Вернувшись в комнату, я замечаю, что Крис включил прикроватную лампу и разглядывает что-то в ее свете.
Фотографию.
– Что ты делаешь?
– Нашел под подушкой, – отвечает он.
– Нашел или искал? – в моем голосе звучит обвинение. Я чувствую гораздо более сильное вторжение в мое личное пространство, чем во время секса.
– Случайно нашел, конечно. Я понятия не имел… – он раздосадованно морщится. – Прости, я не хотел… Просто поправлял тут все, и она выскользнула.
Я протягиваю руку, и он отдает мне фотографию. Я бросаю взгляд на изображенное на ней прекрасное улыбающееся личико, потом отодвигаю ящик в тумбочке и бросаю туда снимок, посылая изображение в темноту.
– Кто это? Твоя дочь?
– Нет, у меня нет детей. Можешь пойти к себе? Я хочу спать.
Крис стонет.
– Пожалуйста, не будь такой. Я не хотел рыться в твоих вещах, это просто несчастный случай. – Я морщусь, когда он использует это слово, хотя понимаю, что он говорит не об аварии. – Прости, мне очень жаль. У меня нет никакого права трогать твои вещи. Это твоя комната, твоя кровать, твоя жизнь.

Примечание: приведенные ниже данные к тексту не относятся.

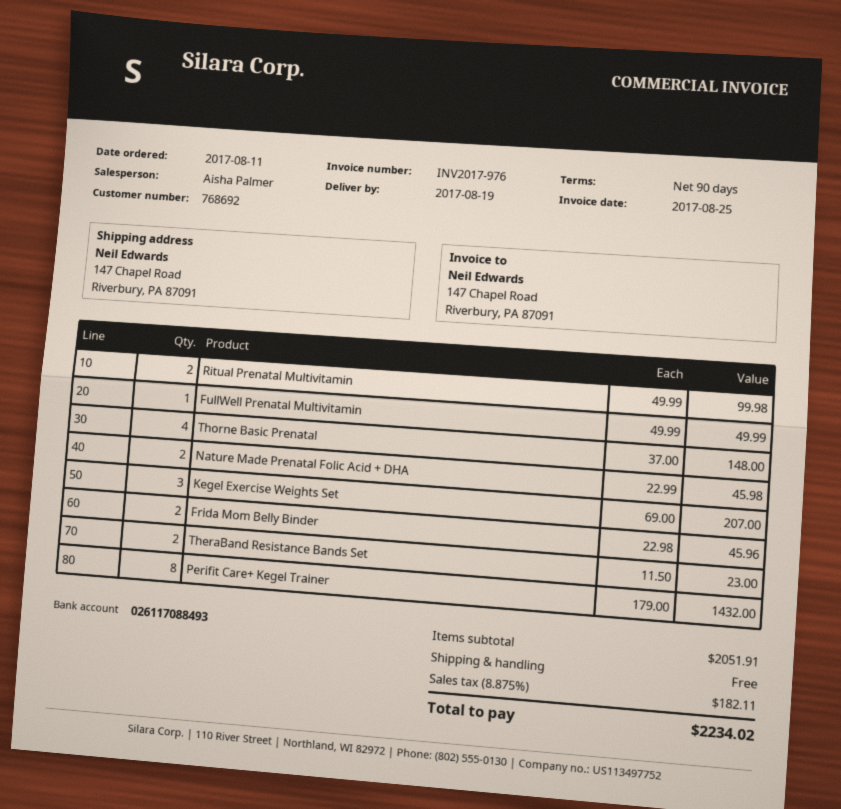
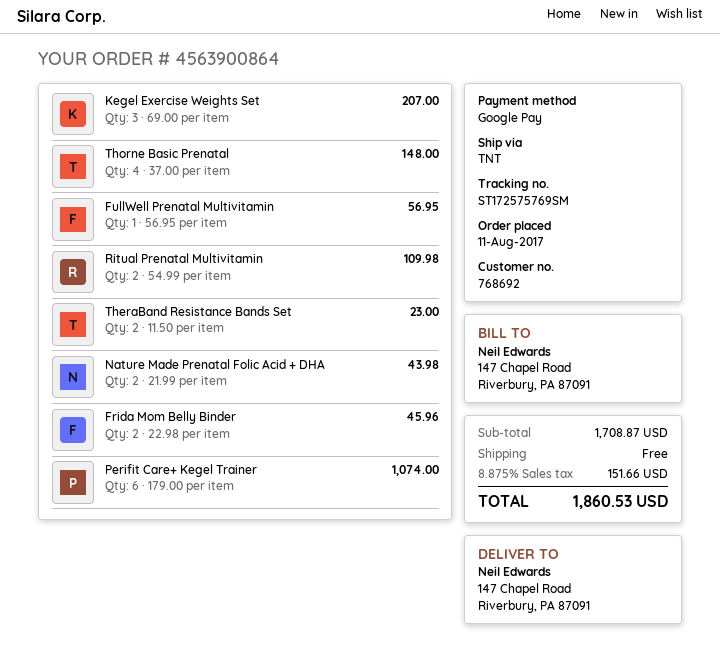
Ritual Prenatal Multivitamin: 2 x 49.99 = 99.98 -> 2 x 54.99 = 109.98
FullWell Prenatal Multivitamin: 1 x 49.99 = 49.99 -> 1 x 56.95 = 56.95
Nature Made Prenatal Folic Acid + DHA: 2 x 22.99 = 45.98 -> 2 x 21.99 = 43.98
Perifit Care+ Kegel Trainer: 8 x 179.00 = 1432.00 -> 6 x 179.00 = 1074.00
subtotal: 2051.91 -> 1708.87
tax: 8.875% = 182.11 -> 8.875% = 151.66
total: 2234.02 -> 1860.53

– Да, это так, – огрызаюсь я, и у него на лице появляется такое выражение, будто он сейчас расплачется. Я пытаюсь сбавить тон: – Пожалуйста, уже поздно. Думаю, лучше будет спать раздельно.
– Анна, пожалуйста, прости. Не выгоняй меня. У нас был такой чудесный вечер, давай не будем его портить. Поговори со мной.
– Я не хочу говорить! – Я крепче стягиваю полотенце вокруг груди. – Я пыталась забыть, хотя бы на один вечер. Не думать об этом хотя бы несколько часов или даже минуту, одну только секунду. Но нет, нельзя, теперь я это вижу. Я все еще наказана.
Его глаза расширяются.
– Что ты имеешь в виду? – спрашивает он. – За что наказана?
Ссутулившись, я опускаюсь на кровать.
– Не могу тебе рассказать.
– Конечно, можешь, ты можешь рассказать мне что угодно, – он придвигается ближе и протягивает ко мне руки. Я прислоняюсь к нему спиной, и он обнимает меня. – Почему у тебя фотография маленькой девочки?
– Потому что она погибла, – отвечаю я. – По моей вине.